Die Arbeit ist geprägt durch eine den Wohnungen vorgelagerte Erschließung. Über einen offenen Laubengang, der auch als Kommunikationsraum dient, werden Wohnungen unterschiedlicher Größe erschlossen. Die Jury würdigt das besondere Zusammenspiel von Wohnen und nachbarschaftliche Ausrichtung.

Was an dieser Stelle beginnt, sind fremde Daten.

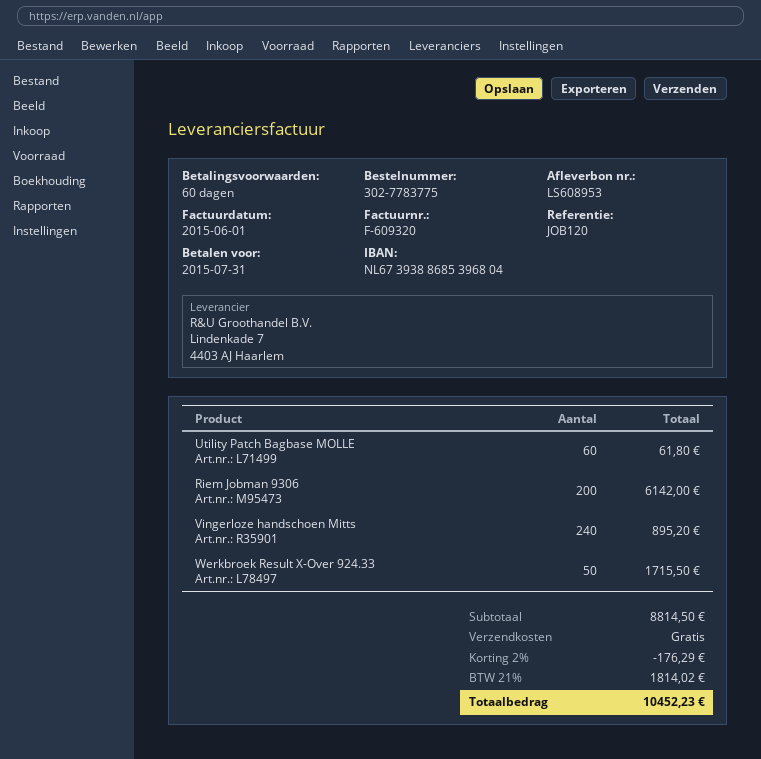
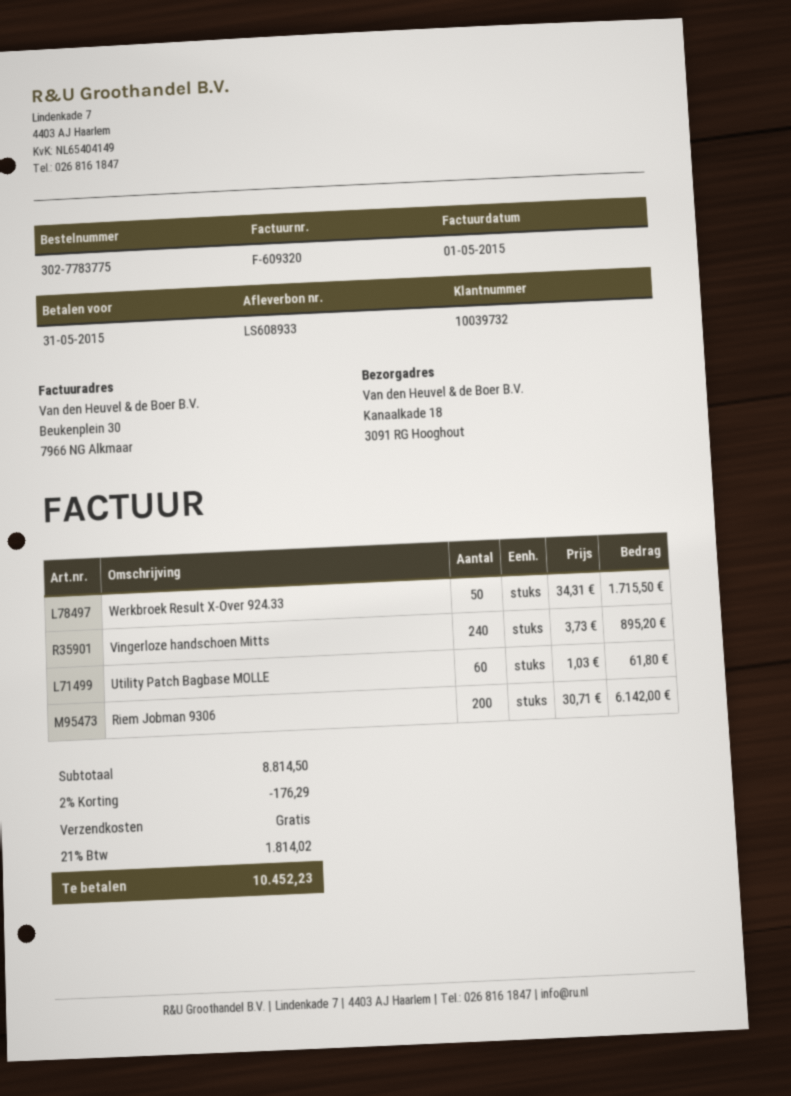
delivery note number: LS608953 -> LS608933
invoice date: 2015-06-01 -> 2015-05-01
due date: 2015-07-31 -> 2015-05-31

Amila Haq und Jefaz Santjaka „THREEFLEX“

Die Arbeit ist gekennzeichnet durch eine sehr weit entwickelte systematische Herangehensweise. Die Grundrisse sind flexibel, mit einem klaren Konzept zur Modularisierung aufgebaut. Der Entwurf verspricht eine gute Wirtschaftlichkeit und ist sehr gut durchgearbeitet.

Meliha Kök und Fenise Amutcu

Die Verfasserinnen entwickeln eine offene Grundrissstruktur, die unter Verzicht auch konventionelle Flure, die Grundlage für eine modularisierte Ausführung, bilden können. Es wird eine klare architektonische Sprache in Grundriss und Gestaltung gefunden.

Larissa Behrens und Sebastian Ahlers „Backbord – Steuerbord“

Die Arbeit wird mit einem Sonderpreis für die attraktive architektonische Gestaltung des Baukörpers ausgezeichnet. Mit einfachen entwurflichen Mitteln wird eine hohe Qualität in der Baukörpergliederung und der Fassadengestalt erreicht.

Patrick Puchalski und Fahira Kurt

Die Verfasser schaffen mit einer einfachen architektonischen Grundkonzeption ein robustes Gerüst für die Gestaltung der Fassaden. Die Gebäude entwickeln eine große Eigenständigkeit und gestalterische Kraft. Die Jury würdigt dies mit einem Sonderpreis. 

Am Donnerstagabend wurde eine Ausstellung der Arbeiten eröffnet, welche noch bis zum 13.07.2018 (Mo – Fr von 10 – 18 Uhr) in der Hochschule Bremen (Neustadtswall, Hauptgebäude AB, neben dem Foyer) besucht werden kann. Wir können nur sagen: Es lohnt sich!

Wir möchten den Preisträgern an dieser Stelle noch einmal recht herzlich gratulieren. Die offizielle Überreichung der ausgelobten Preisgelder erfolgt dann im September im Rahmen eines INTERHOMES  Jubiläumsempfangs für Geschäftspartner und Wegbegleiter in der Oberen Rathaushalle.